Exercise details
From the line containing "[222,363,263,374] OAuth ->" onward, every line of the entries is to be set down exactly, the last line included.

Records provided
---------------
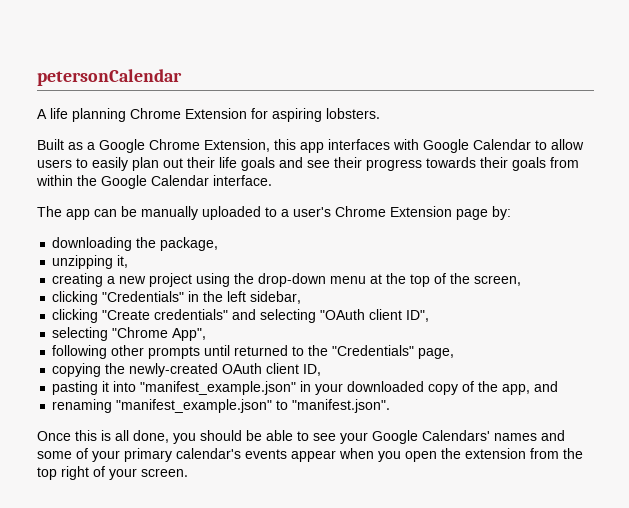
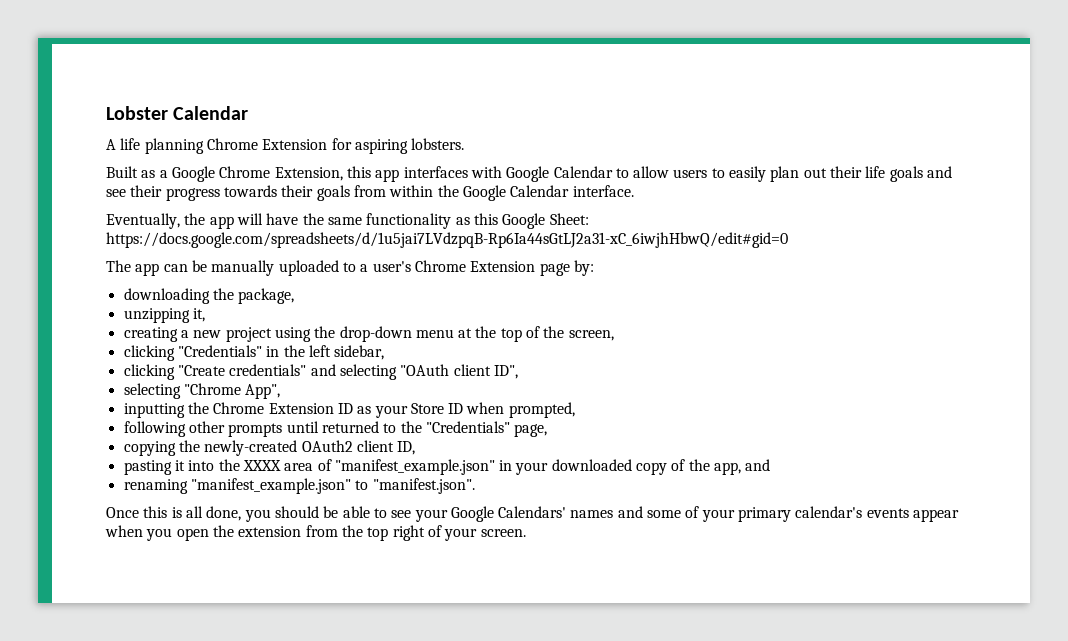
[37,69,182,86] petersonCalendar -> [106,106,249,120] Lobster Calendar
(272, 180) none -> [106,213,589,229] [106,232,788,248] // Eventually, the app will have the same functionality as this Google Sheet: https://docs.google.com/spreadsheets/d/1u5jai7LVdzpqB-Rp6Ia44sGtLJ2a31-xC_6iwjhHbwQ/edit#gid=0
(207, 334) none -> [123,402,575,418] // inputting the Chrome Extension ID as your Store ID when prompted,
[222,363,263,374] OAuth -> [301,440,353,452] OAuth2
(137, 386) none -> [218,459,332,471] the XXXX area of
---------------
Exercise solution
[222,363,263,374] OAuth -> [301,440,353,452] OAuth2
(137, 386) none -> [218,459,332,471] the XXXX area of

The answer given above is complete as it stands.